From mboxrd@z Thu Jan  1 00:00:00 1970
From: Benjamin Herrenschmidt <benh@kernel.crashing.org>
Date: Thu, 02 Aug 2007 03:40:55 +0000
Subject: Re: ia64 mmu_gather question
Message-Id: <1186026055.5495.585.camel@localhost.localdomain>
List-Id: <linux-ia64.vger.kernel.org>
MIME-Version: 1.0
Content-Type: text/plain; charset="us-ascii"
Content-Transfer-Encoding: 7bit
To: linux-ia64@vger.kernel.org

CC'ing linux-ia64@vger.kernel.org. For those who haven't followed, this
is a discussion I'm having about the rework of mmu_gather I'm in, to
making sure I do the right thing as far as ia64 is concerned.
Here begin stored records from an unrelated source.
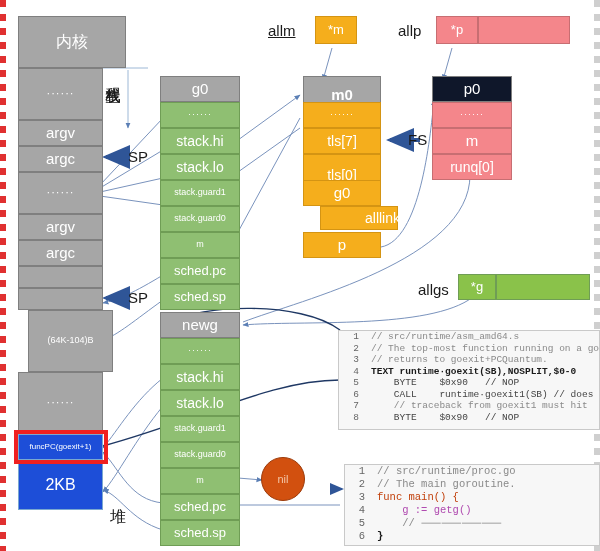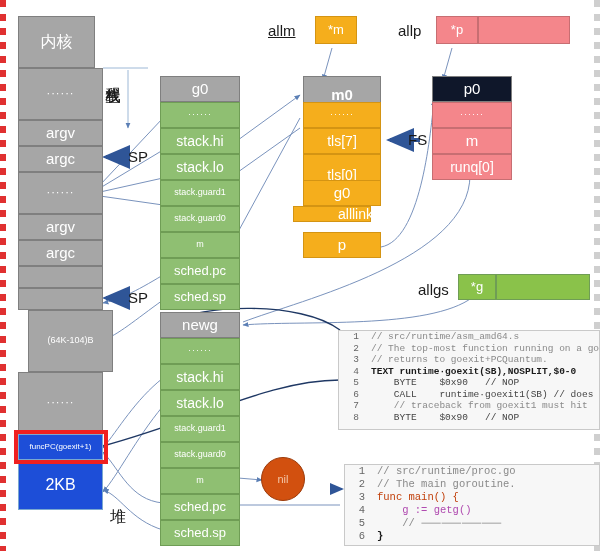--- a/index.html
+++ b/index.html
@@ -163,7 +163,7 @@
     </g>
   </svg>
 
-  <div class="box gray f16" style="left:18px;top:16px;width:77px;height:52px;">
+  <div class="box gray f16" style="left:18px;top:16px;width:108px;height:52px;">
     <span>内核</span>
   </div>
   <div class="box gray f11 dots" style="left:18px;top:68px;width:85px;height:52px;">

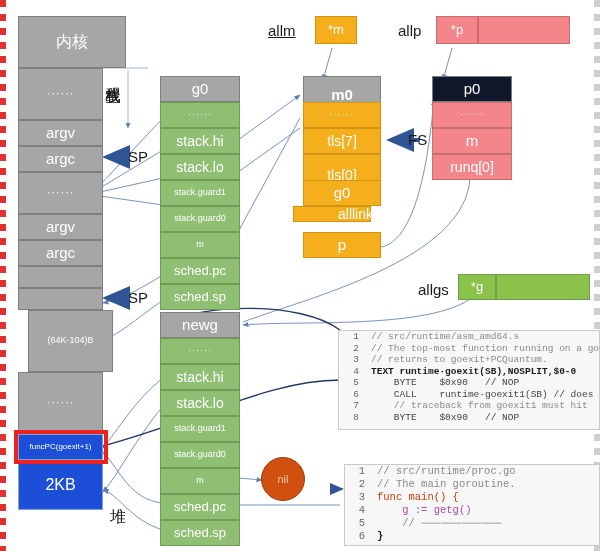--- a/index.html
+++ b/index.html
@@ -295,7 +295,7 @@
   <div class="box orange f15" style="left:303px;top:180px;width:78px;height:26px;">
     <span>g0</span>
   </div>
-  <div class="box orange f14" style="left:293px;top:206px;width:78px;height:16px;padding-left:47px;">
+  <div class="box orange f14" style="left:320px;top:206px;width:78px;height:24px;padding-left:47px;">
     <span>alllink</span>
   </div>
   <div class="box orange f15" style="left:303px;top:232px;width:78px;height:26px;">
> I suspect I just wanted to use something stable, so I wouldn't have to
> check tlb->nr.  It looks like tlb->nr can be 0 or ~0 when nothing gets
> shot down, so I probably just didn't want to check for those
> conditions.  Maybe it'd be better to just check tlb->start_addr and if
> it's something other than ~0UL, go ahead and use tlb->start_addr and
> tlb->end_addr.
> 
> While looking over the code, it looks to me like tlb->need_flush never
> gets initialized (cleared to 0).  On the other hand, tlb->start_addr
> gets initialized with ~0UL both in tlb_gather_mmu() and
> ia64_tlb_flush_mmu().  Am I missing something?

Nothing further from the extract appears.